A fruta que era mais conhecida no norte do Brasil vem se tornando cada vez mais popular no Sul. Hoje, o açaí-juçara produzido pelos agricultores do Litoral Norte faz parte da merenda escolar dos estudantes da rede pública municipal de Três Cachoeiras e também pode ser encontrado em lojas de orgânicos, restaurantes, casas especializadas em açaí e também em feiras em Porto Alegre.
Orquídeas em Torres
Uma vez por semana, o então colecionador de orquídeas e agente de saúde Rafael Dutra Selau, 48 anos, de Torres, fazia questão de enviar um vaso da flor para a professora do sobrinho, Daiane Laguna da Silva, 40, de Osório. Ao longo de meses, ele usou desta tática romântica para conquistar o coração da docente. A flor que era apenas uma paixão dele, acabou virando um negócio e mais do que o amor da mulher, ele ganhou uma parceira para iniciar uma nova etapa. Juntos, criaram um orquidário há 15 anos em Torres.
— A região é habitat de algumas espécies e é tradicional ver as orquídeas amarradas nas árvores. Fui adquirindo por paixão e comecei a participar de exposições de orquídeas. Então, vi uma oportunidade de negócio quando percebi a falta do produto na região do Litoral Norte — recorda Rafael.
Ele passou a estudar ainda mais sobre as orquídeas para trabalhar na área. Assim como a mulher, Rafael deixou a outra profissão para se dedicar por completo às flores. Começaram participando de feiras e eventos em todo o Rio Grande do Sul e em Santa Catarina.
Em 2018, abriram a loja física da família. Mas com a pandemia de coronavírus, o negócio precisou parar por dois anos. O casal enfrentou dificuldades e hoje considera que ainda está se recuperando do período sem vendas por conta do distanciamento social.
Atualmente, eles mantêm seis estufas que recebem 40 mil plantas/ano numa área de 1 hectare. Rafael relata que cuidar de orquídea exige paciência e depende muito da observação, da troca de experiência com outros produtores e de um pouco de teimosia.
O foco da loja e do orquidário da família são as flores para presente e decoração. O orquidário faz todo o processo, desde a polinização da flor para obter a semente até a planta florida. Inicialmente, Rafael mantinha um laboratório no local para fazer o processo de multiplicação no próprio estabelecimento. Com o crescimento do negócio da família, ele preferiu terceirizar o serviço de desenvolvimento das plantas.
— Agora, a loja recebe as orquídeas em ponto de retirar dos frascos para iniciar o cuidado que pode levar, no mínimo, cinco anos para a primeira florada — revela Rafael.

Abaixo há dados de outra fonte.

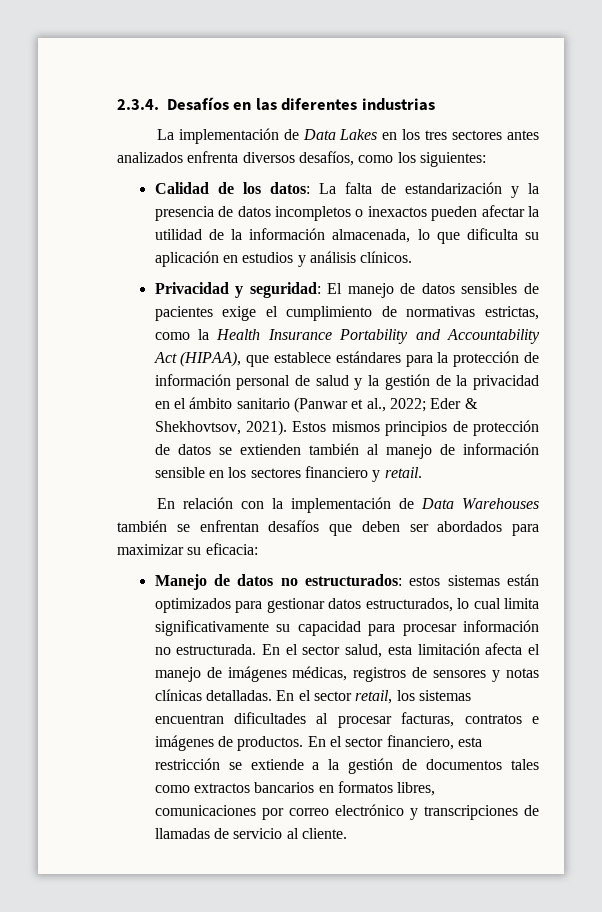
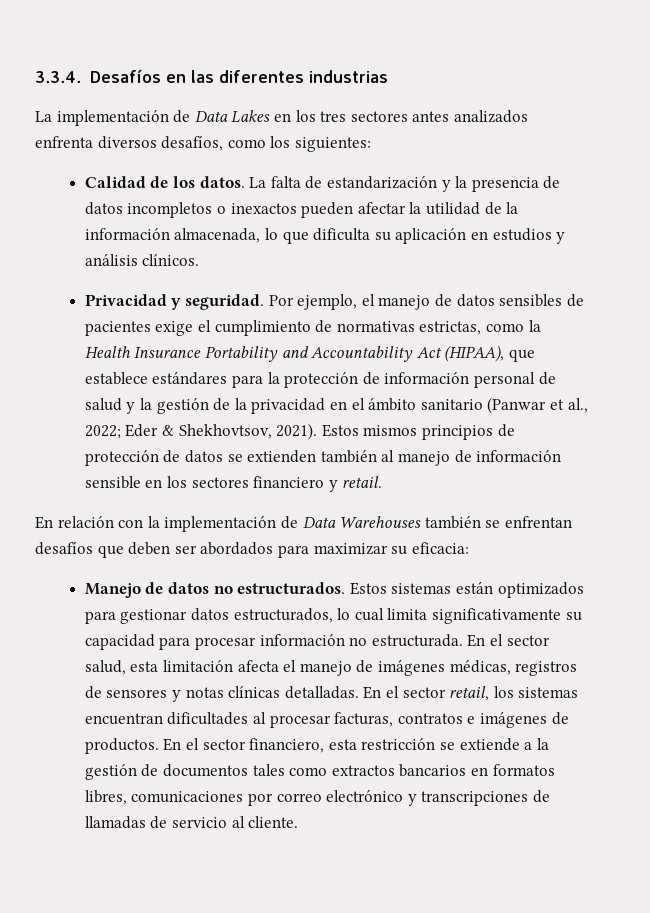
- 2.3.4. Desafíos en las diferentes industrias
+ 3.3.4. Desafíos en las diferentes industrias
- Calidad de los datos: La falta de estandarización y la presencia de datos incompletos o inexactos pueden afectar la utilidad de la información almacenada, lo que dificulta su aplicación en estudios y análisis clínicos.
+ Calidad de los datos. La falta de estandarización y la presencia de datos incompletos o inexactos pueden afectar la utilidad de la información almacenada, lo que dificulta su aplicación en estudios y análisis clínicos.
- Privacidad y seguridad: El manejo de datos sensibles de pacientes exige el cumplimiento de normativas estrictas, como la Health Insurance Portability and Accountability Act (HIPAA), que establece estándares para la protección de información personal de salud y la gestión de la privacidad en el ámbito sanitario (Panwar et al., 2022; Eder & Shekhovtsov, 2021).
+ Privacidad y seguridad. Por ejemplo, el manejo de datos sensibles de pacientes exige el cumplimiento de normativas estrictas, como la Health Insurance Portability and Accountability Act (HIPAA), que establece estándares para la protección de información personal de salud y la gestión de la privacidad en el ámbito sanitario (Panwar et al., 2022; Eder & Shekhovtsov, 2021).
- Manejo de datos no estructurados: estos sistemas están optimizados para gestionar datos estructurados, lo cual limita significativamente su capacidad para procesar información no estructurada.
+ Manejo de datos no estructurados. Estos sistemas están optimizados para gestionar datos estructurados, lo cual limita significativamente su capacidad para procesar información no estructurada.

Por ano, o casal participa de até 30 feiras entre março e novembro no Rio Grande do Sul e em Santa Catarina. A flor mais procurada é a Phalaenopsis, que tem ciclo mais curto, boa durabilidade e diversidade de cores. Mas a mais apreciada entre os orquidófilos do Rio Grande do Sul, segundo Rafael, é a Laelia purpurata que, dependendo da variedade, pode atingir um valor maior de venda.
— Costumo comparar uma orquídea com o ser humano. Numa mesma sementeira, vão surgir diferentes orquídeas e nenhuma será igual a outra — resume o empresário.